The report claims it takes just three days to start a business in Singapore. And isn’t that the way businesses owners like it? Fast and easy. No fuss.
In an article posted on Business Insider, Saranya Kapur writes, “Apart from its business-friendly laws and flexible immigration policy, one big reason why Singapore has dominated the list for so long is its simple method for filing taxes.” The World Bank report puts the U.S. in 4th position overall, but 64th in terms of ease of paying taxes.
The process of Set Up a New Business in Singapore can be summarized in 3 simple steps:
1. Choose your business entity
Though options exist, many new companies register with the Accounting & Corporate Regulatory Authority (ACRA) as “private limited companies” due to its scalability. On top of that, shareholders are not liable for debts and losses beyond their share capital.
Designated as such, your company is recognized as a taxable entity.
2. Set up your company
The private limited company is governed by the Singapore Companies Act, and must comply with its laws under ACRA and the Inland Revenue Authority of Singapore (IRAS). Designations include:
- Company name – Must be approved by the ACRA.
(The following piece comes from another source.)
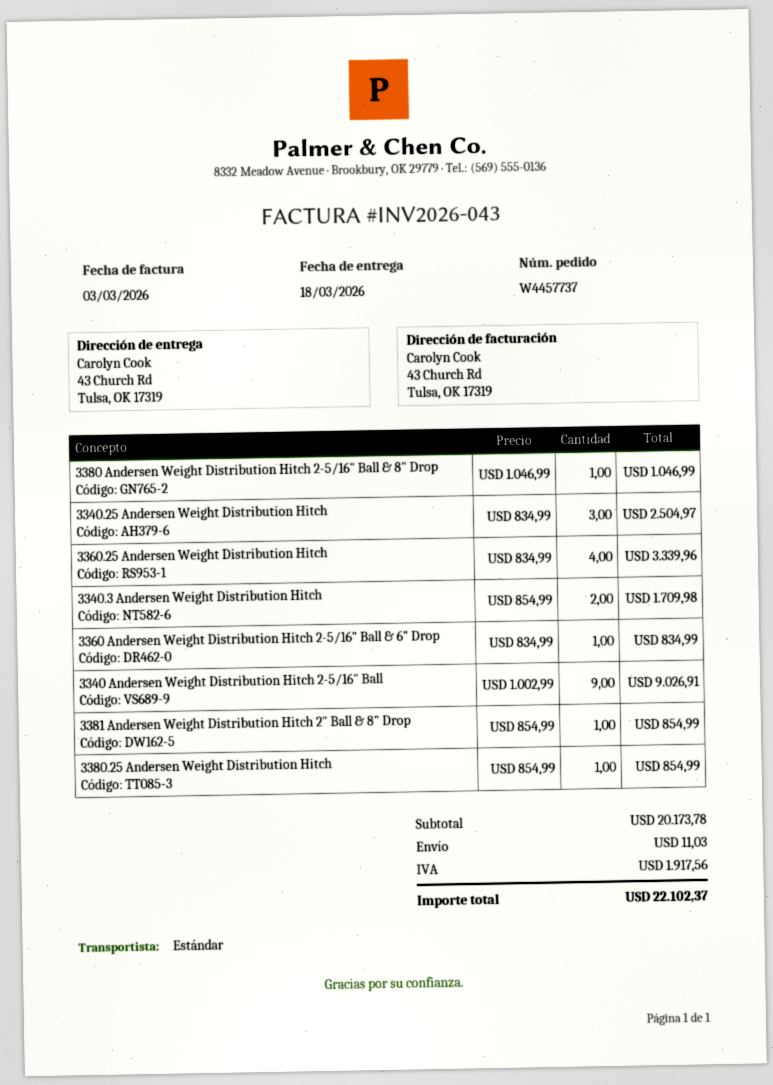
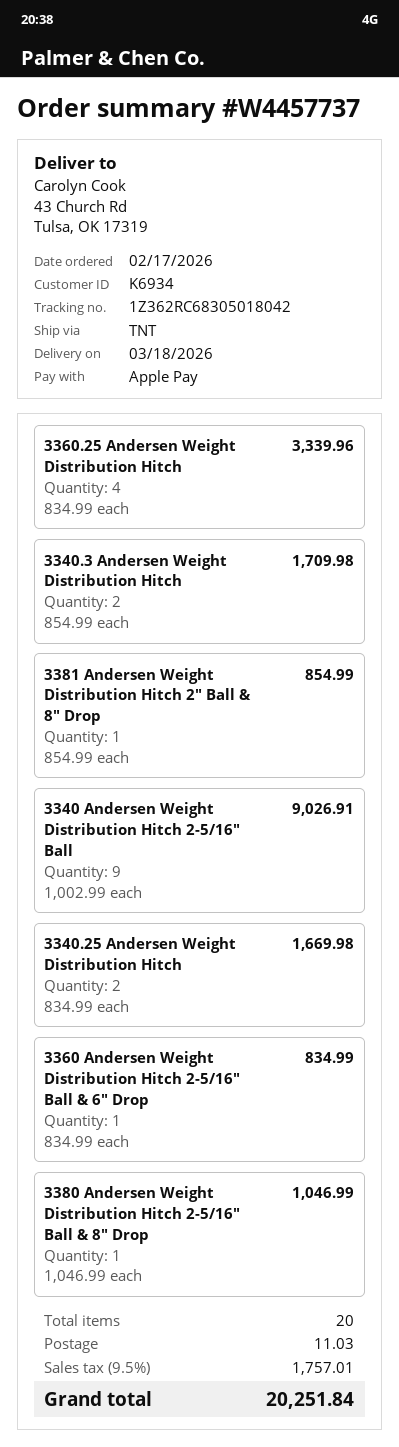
shipping method: standard -> TNT
3340.25 Andersen Weight Distribution Hitch: 3 x 834.99 = 2504.97 -> 2 x 834.99 = 1669.98
3380.25 Andersen Weight Distribution Hitch: 1 x 854.99 = 854.99 -> none
tax: 1917.56 -> 1757.01
total: 22102.37 -> 20251.84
- Shareholders – Minimum of one.
- Directors – At least one director must reside in Singapore.
- Company Secretary – Also must be a Singapore resident.
- Paid-up capital – At least S$1
- Registered address – A physical office address is required.
As a newly-incorporated Singapore company, you may purchase a Business Profile from ACRA. This electronic report details information regarding your business, including your registration number (UEN), registration date, shareholders etc. This profile will be required to open a corporate bank account, apply for licenses and permits and check on potential business partners.
3. Open a bank account
After incorporating, you can open a bank account in Singapore. You may choose from a variety of local as well as international banks.
Business Processes That Follow Incorporation
Additional post-registration activities may include:
Licenses and permits – Some business activities require approval or a license from government authorities. Examples include: private schools, video companies, travel agencies, liquor distributors, money lenders, banks, financial advisers, childcare centers, and importers, wholesalers and retailers of liquor.
Registered office hours – You must register your office address and hours (minimum of three hours per weekday).
Registration number – The business registration number issued by ACRA must be on all your documents used for official business communications.
Customs registration – If your business involves importing or exporting, you must register your company with the Singapore customs.
Goods and services tax registration – Goods and Services Tax (GST) is a tax on the supply of goods and services in Singapore and on the import of goods into Singapore. You must register for GST if your annual taxable revenue exceeds S$1 million per year.
Registration with Singapore Central Provident Fund (CPF) – The Central Provident Fund or CPF is a compulsory pension fund scheme in which the employer and Singapore citizen/permanent resident employee contribute a percentage of the monthly salary to the fund.